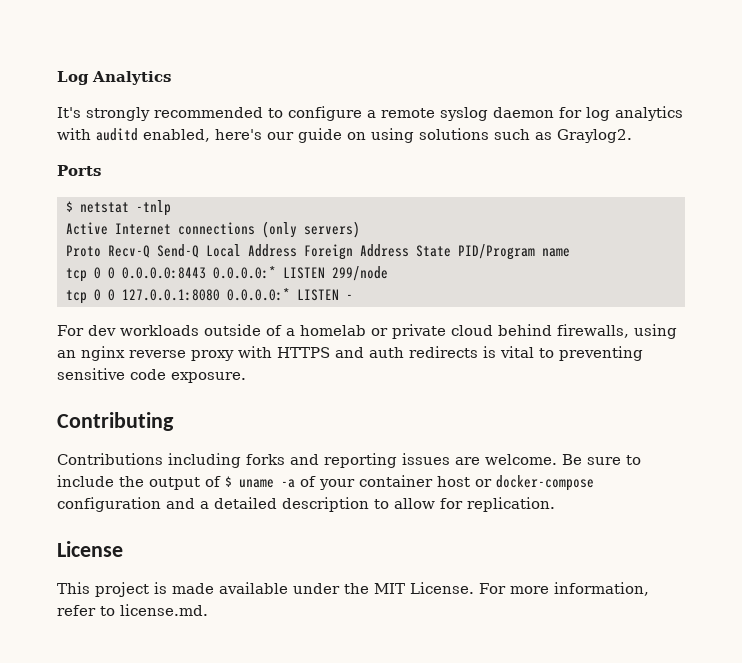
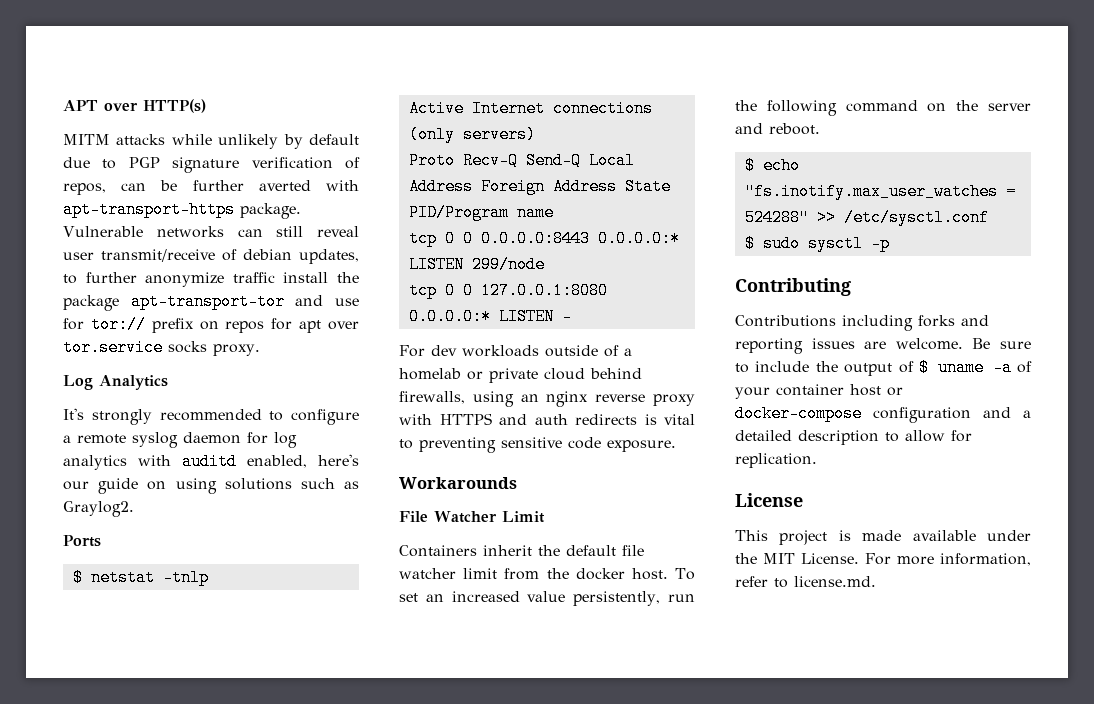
+ APT over HTTP(s)
+ MITM attacks while unlikely by default due to PGP signature verification of repos, can be further averted with apt-transport-https package. Vulnerable networks can still reveal user transmit/receive of debian updates, to further anonymize traffic install the package apt-transport-tor and use for tor:// prefix on repos for apt over tor.service socks proxy.
+ Workarounds
+ File Watcher Limit
+ Containers inherit the default file watcher limit from the docker host. To set an increased value persistently, run the following command on the server and reboot.
+ $ echo "fs.inotify.max_user_watches = 524288" >> /etc/sysctl.conf
+ $ sudo sysctl -p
- - - - -
# [What is being asked]
An exact reproduction of the data is required, with pictures excluded.

# [Written reply]
+ APT over HTTP(s)
+ MITM attacks while unlikely by default due to PGP signature verification of repos, can be further averted with apt-transport-https package. Vulnerable networks can still reveal user transmit/receive of debian updates, to further anonymize traffic install the package apt-transport-tor and use for tor:// prefix on repos for apt over tor.service socks proxy.
+ Workarounds
+ File Watcher Limit
+ Containers inherit the default file watcher limit from the docker host. To set an increased value persistently, run the following command on the server and reboot.
+ $ echo "fs.inotify.max_user_watches = 524288" >> /etc/sysctl.conf
+ $ sudo sysctl -p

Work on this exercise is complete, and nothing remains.